In [1]:
import numpy as np
import matplotlib.pyplot as plt
from keras.datasets import mnist

(x_train,y_train),(x_test,y_test) = mnist.load_data()
#preprocessing (normalization)

x_train = x_train.reshape(60000,784)/255
x_test = x_test.reshape(10000,784)/255

print(x_train.shape)
print(x_test.shape)

(60000, 784)
(10000, 784)


In [2]:
#input layer = 784 neurons
#hidden layer = 15 neurons
#output layer = 10 neurons

#bias
bias_input_to_hidden, reverse_bias_input_to_hidden   = [0] * 15 , [0] * 15
bias_hidden_to_output, reverse_bias_hidden_to_output = [0] * 10 , [0] * 10

#weight
weight_input_to_hidden, reverse_weight_input_to_hidden = [[0 for i in range(784)]for i in range(15)] , [[0 for i in range(784)]for i in range(15)]
weight_hidden_to_output, reverse_weight_hidden_to_output = [[0 for i in range(15)]for i in range(10)] , [[0 for i in range(15)]for i in range(10)]

#input , output
output_from_middle_layer, input_to_middle_layer = [0] * 15 , [0] * 15
output_from_output_layer , input_to_output_layer = [0] * 10 , [0] * 10

#test input , test output
test_output_from_middle_layer, test_input_to_middle_layer = [0] * 15 , [0] * 15
test_output_from_output_layer, test_input_to_output_layer = [0] * 10 , [0] * 10

In [3]:
#adding random numbers to bias and weights

for i in range(15):
  bias_input_to_hidden[i] = np.random.rand() * 0.1
for i in range(10):
  bias_hidden_to_output[i] = np.random.rand() * 0.1

for i in range(15):
  for j in range(784):
    weight_input_to_hidden[i][j] = np.random.randn()*0.1

for i in range(10):
  for j in range(15):
    weight_hidden_to_output[i][j] = np.random.randn()*0.1

In [4]:
#defining activation functions -> sigmoid , softmax

def sigmoid (x):
  exponent = 1 + np.exp(-x)
  return (1/exponent)

def diff_sigmoid(x):
  sig = sigmoid(x)
  return (1-sig) * sig

#softmax is used at output layer
def softmax(output_array):
  maxi = np.max(output_array) #finding maximum
  _exp = np.exp(output_array - maxi) #finding exponents by reducing maximum from the original array
  sum_exp = np.sum(_exp)
  answer_array = _exp / sum_exp #dividing exponent with sum of array
  return answer_array

#actual and expected are one hot encodings
def delta(actual_number , expected_number , output_from_output_layer, input_to_output_layer, weight_hidden_to_output):
  _sum = 0

  for i in range(10):
    op_diff = output_from_output_layer[i] - expected_number[i]
    weight = weight_hidden_to_output[i][actual_number]
    diff_sig = diff_sigmoid(input_to_output_layer[i])
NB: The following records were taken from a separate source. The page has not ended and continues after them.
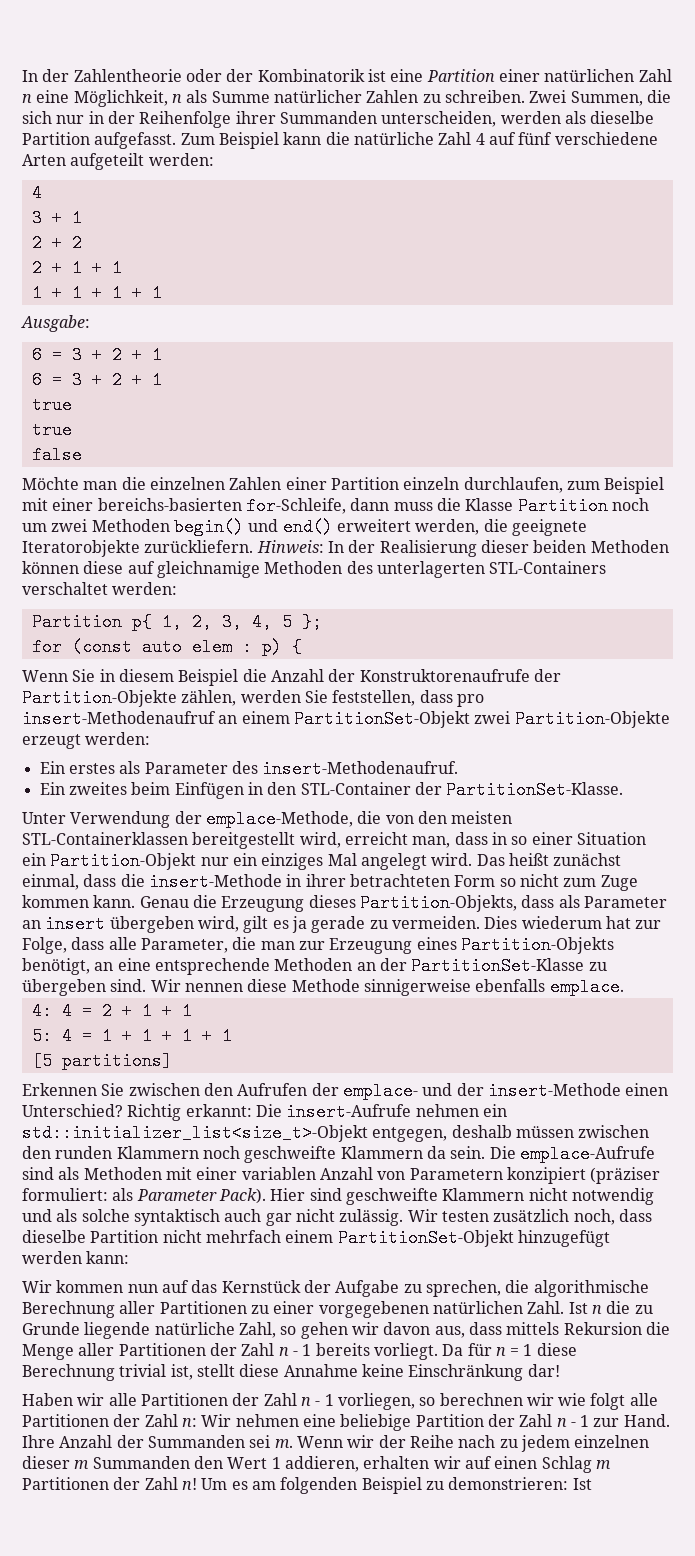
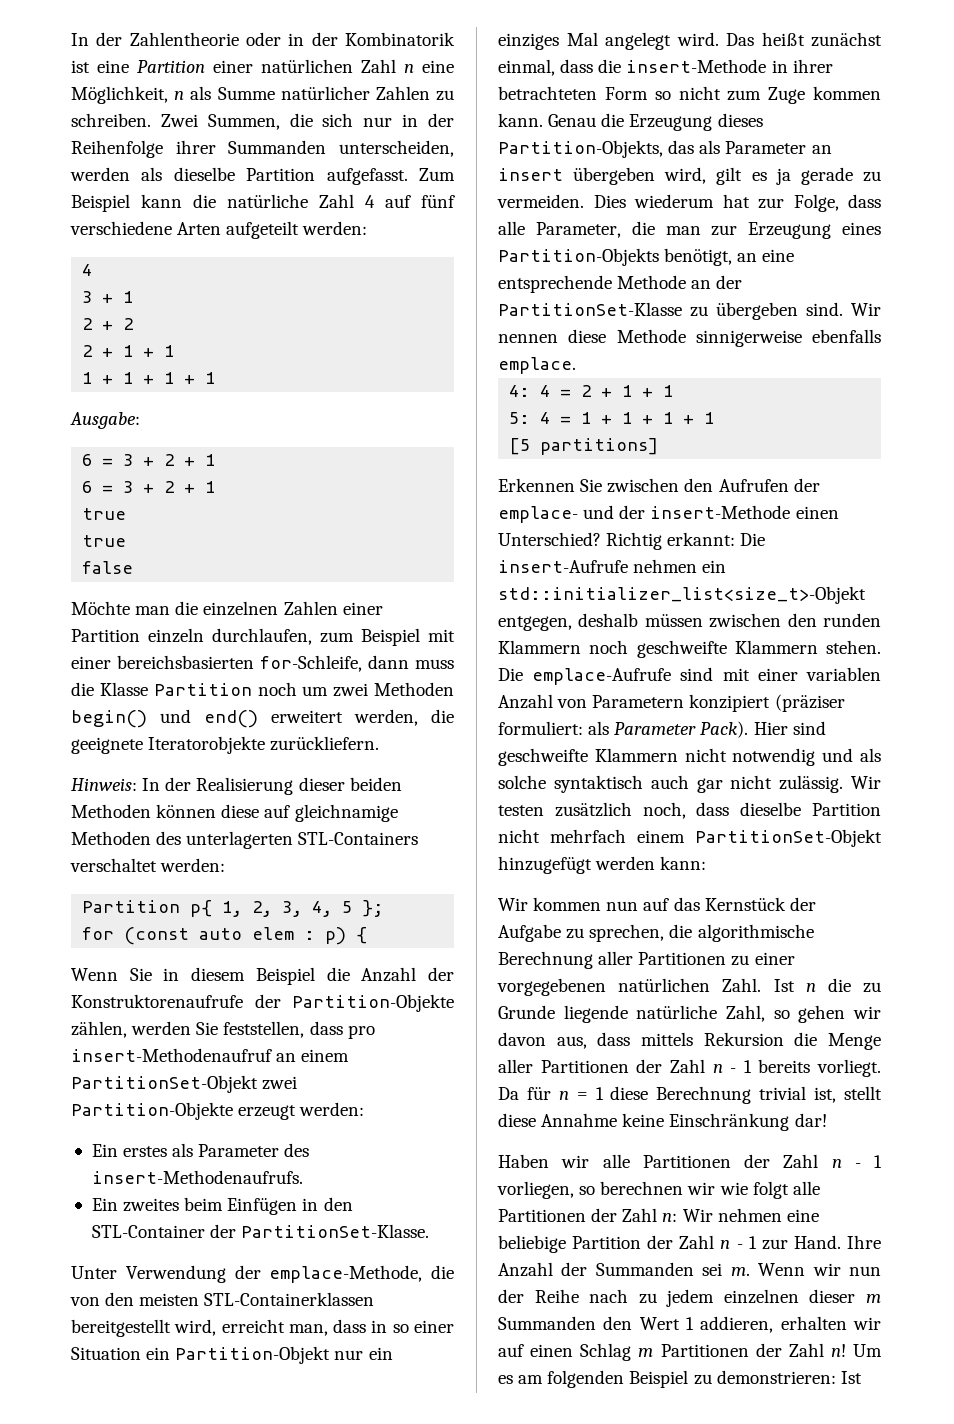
(222, 75) none -> [288,33,305,46] in
[97,498,242,511] bereichs-basierten -> [117,655,254,669] bereichsbasierten
(254, 546) none -> (380, 743) //
[262,760,459,778] insert-Methodenaufruf. -> [91,1170,303,1184] insert-Methodenaufrufs.
[521,895,555,908] dass -> [668,140,695,154] das
[274,958,353,971] Methoden -> [617,275,687,289] Methode
[426,1146,486,1159] da sein. -> [826,640,881,654] stehen.
[58,1167,162,1180] als Methoden -> (714, 674) none
(375, 1441) none -> [849,1266,881,1276] nun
    _sum += op_diff * weight * diff_sig

  return _sum

In [5]:
def back_propogation(output_from_middle_layer, output_from_output_layer, input_to_middle_layer, input_to_output_layer, expected_number, x_train, learning_rate):
  #getting global bias and weights

  global weight_input_to_hidden
  global weight_hidden_to_output
  global bias_input_to_hidden
  global bias_hidden_to_output

  #changing weight -> going from output to hidden

  for i in range(10):
    _diff = output_from_output_layer[i] - expected_number[i]
    _sig_diff = diff_sigmoid(input_to_output_layer[i])

    for j in range(15):
      reverse_weight_hidden_to_output[i][j]  = _diff * _sig_diff
      weight_hidden_to_output[i][j] -= learning_rate * reverse_weight_hidden_to_output[i][j] * output_from_middle_layer[j]
  
  #changing weight -> going from hidden to input

  for i in range(15):
    _delta = delta(i, expected_number, output_from_output_layer, input_to_output_layer, weight_hidden_to_output)
    _sig_diff = diff_sigmoid(input_to_middle_layer[i])
    for j in range(784):
      reverse_weight_input_to_hidden[i][j] = _delta * _sig_diff
      weight_input_to_hidden[i][j] -= learning_rate * reverse_weight_input_to_hidden[i][j] * x_train[j]
  
  #changing bias -> going from output to hidden

  for i in range(10):
    _diff = output_from_output_layer[i] - expected_number[i]
    _sig_diff = diff_sigmoid(input_to_output_layer[i])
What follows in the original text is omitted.